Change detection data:
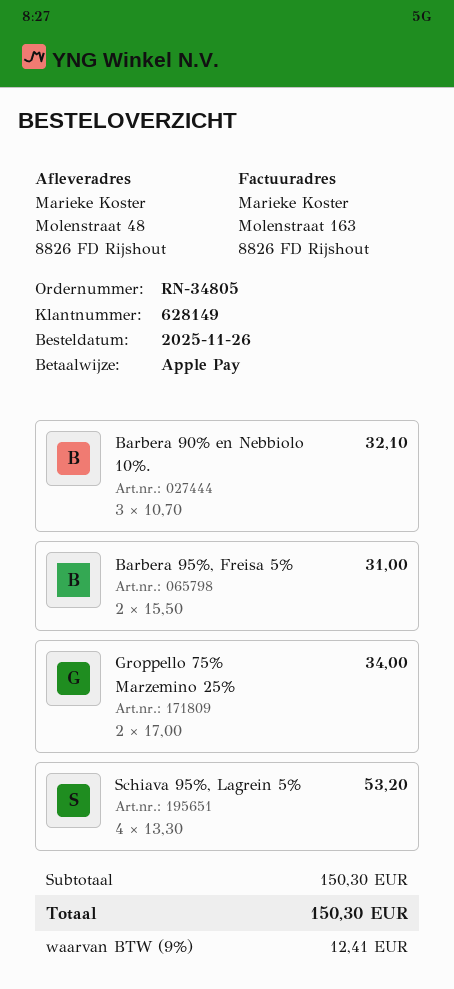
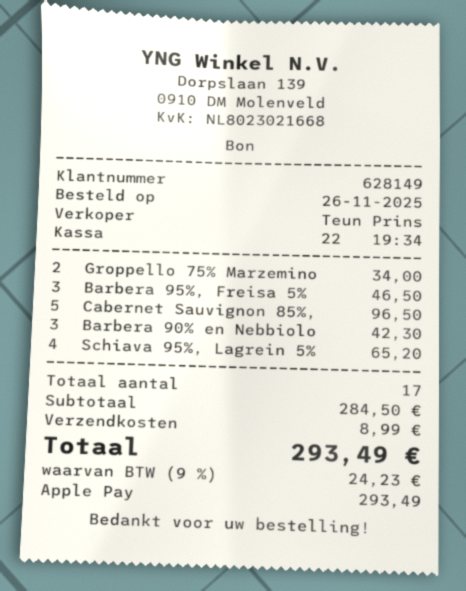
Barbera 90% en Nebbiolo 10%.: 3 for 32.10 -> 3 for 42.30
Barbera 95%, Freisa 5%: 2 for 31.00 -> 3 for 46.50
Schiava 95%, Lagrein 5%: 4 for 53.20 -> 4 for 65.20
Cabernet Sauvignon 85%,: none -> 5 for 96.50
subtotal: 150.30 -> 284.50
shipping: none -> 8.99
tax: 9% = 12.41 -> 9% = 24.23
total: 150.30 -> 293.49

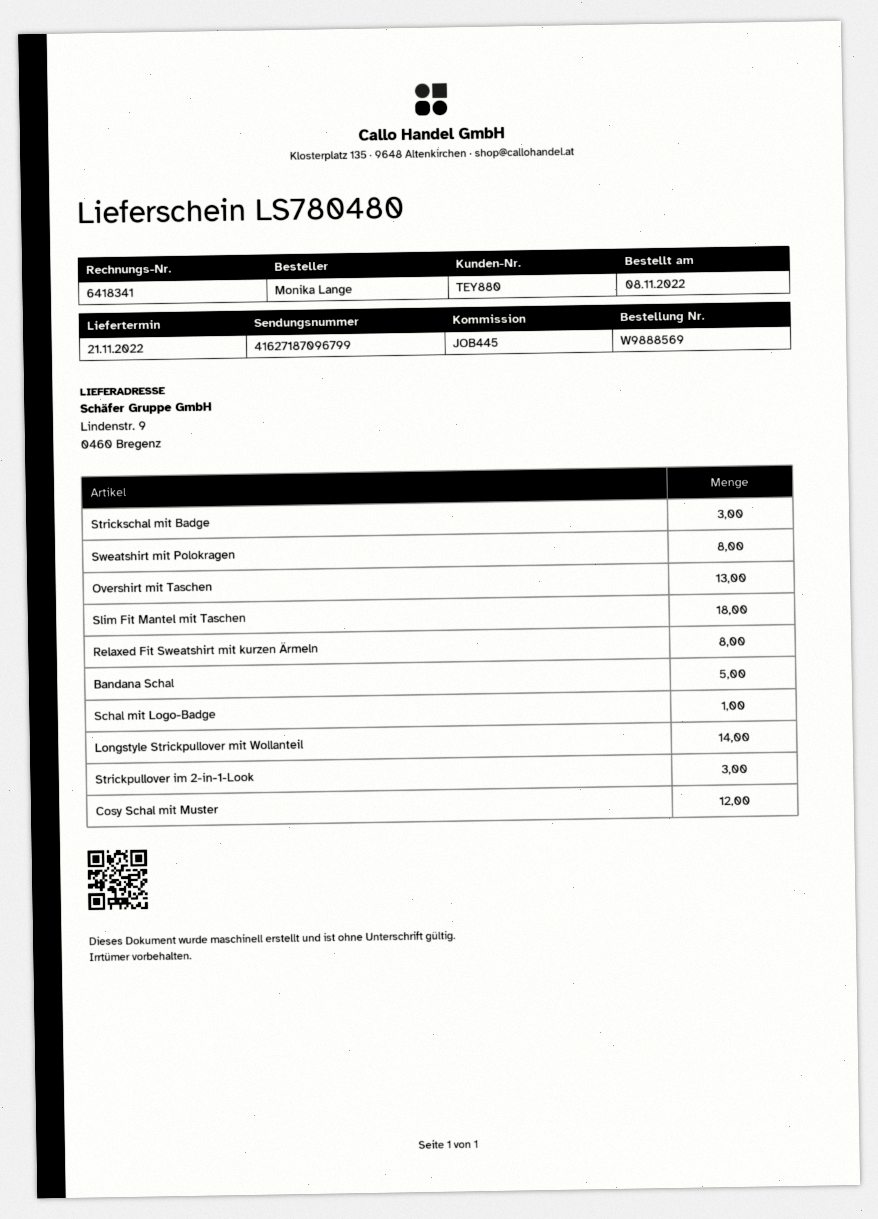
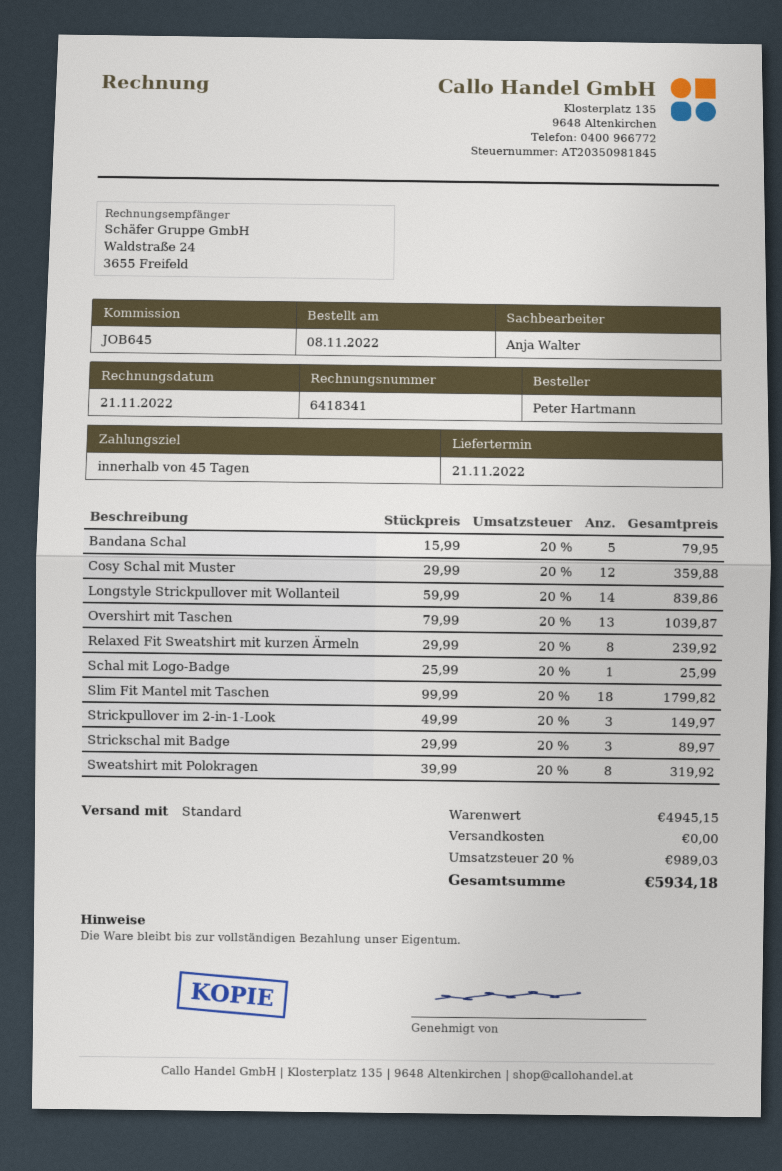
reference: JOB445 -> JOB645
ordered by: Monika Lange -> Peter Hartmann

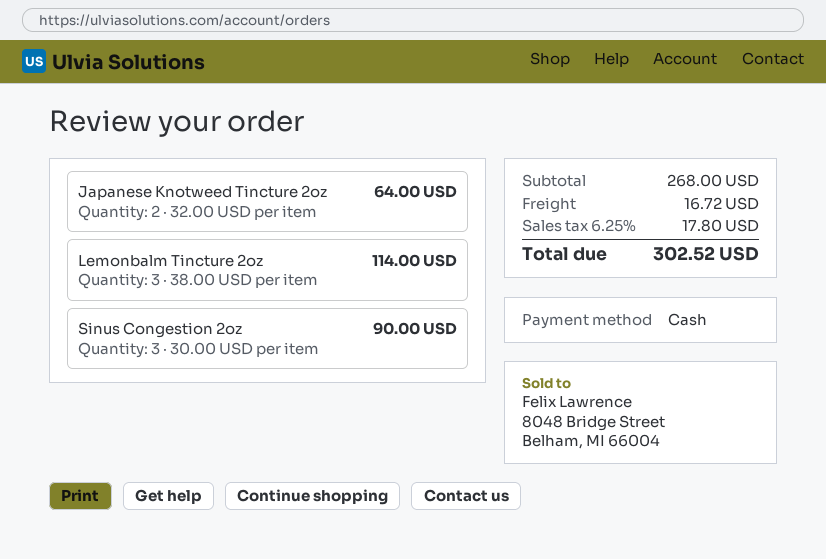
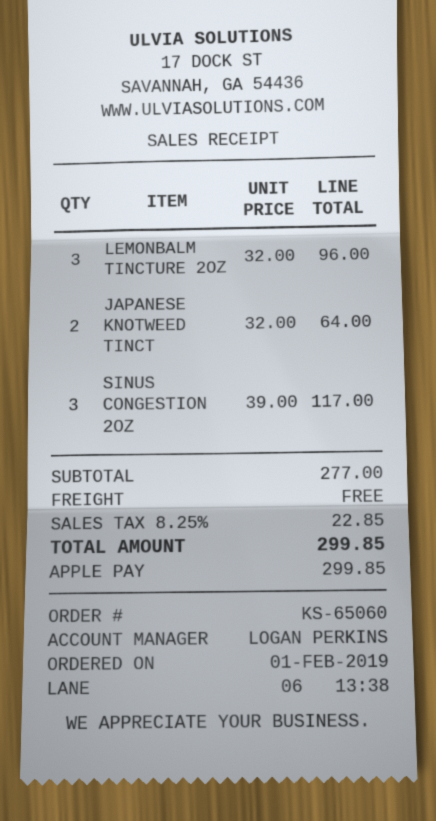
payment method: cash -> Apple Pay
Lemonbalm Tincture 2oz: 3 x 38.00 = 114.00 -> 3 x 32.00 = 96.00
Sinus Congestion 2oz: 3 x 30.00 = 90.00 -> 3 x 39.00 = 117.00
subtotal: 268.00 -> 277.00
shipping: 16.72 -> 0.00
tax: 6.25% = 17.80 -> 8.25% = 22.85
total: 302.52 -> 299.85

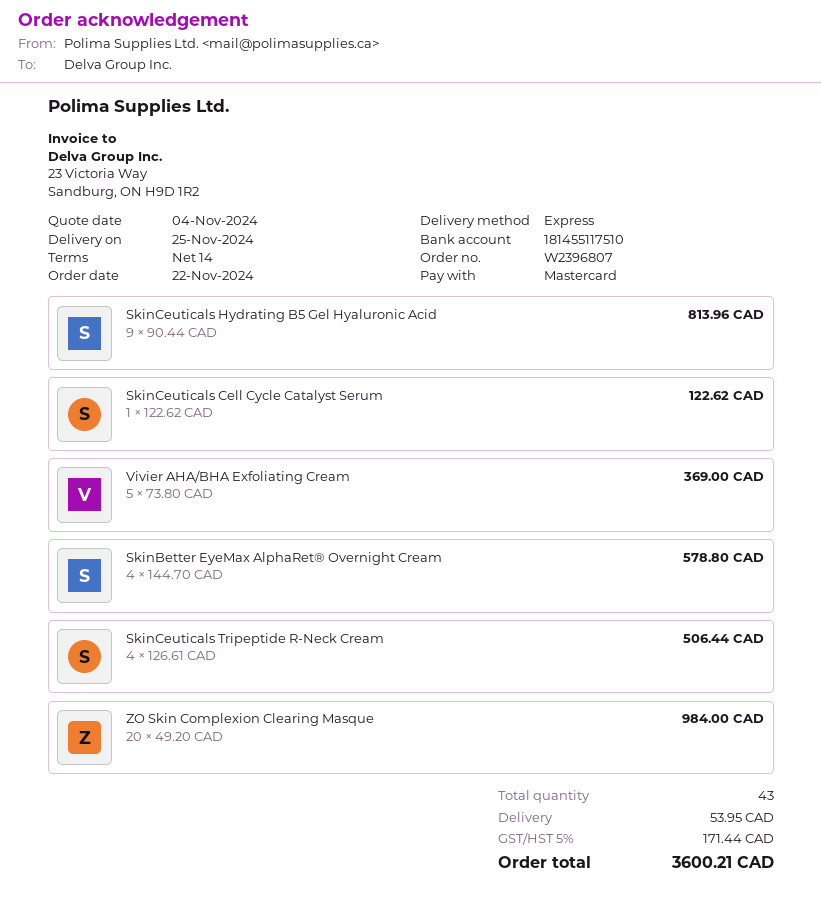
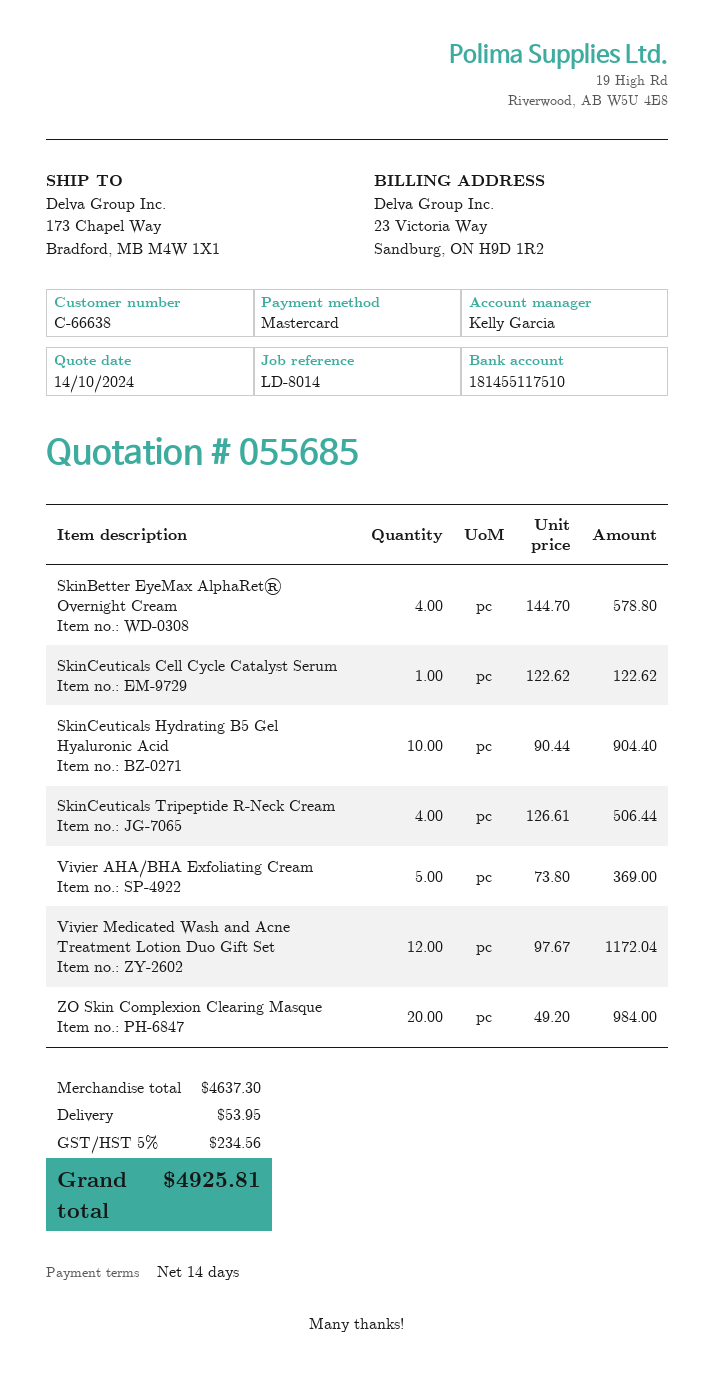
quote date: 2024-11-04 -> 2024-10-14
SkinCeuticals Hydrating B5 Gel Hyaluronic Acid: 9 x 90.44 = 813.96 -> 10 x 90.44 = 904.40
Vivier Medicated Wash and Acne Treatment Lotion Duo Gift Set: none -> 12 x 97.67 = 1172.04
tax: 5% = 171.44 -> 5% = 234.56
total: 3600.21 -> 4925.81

▶ [Exercise description]: A single number, please: the count of lines above that contain the string "shipping".

▶ [Answer box]: 2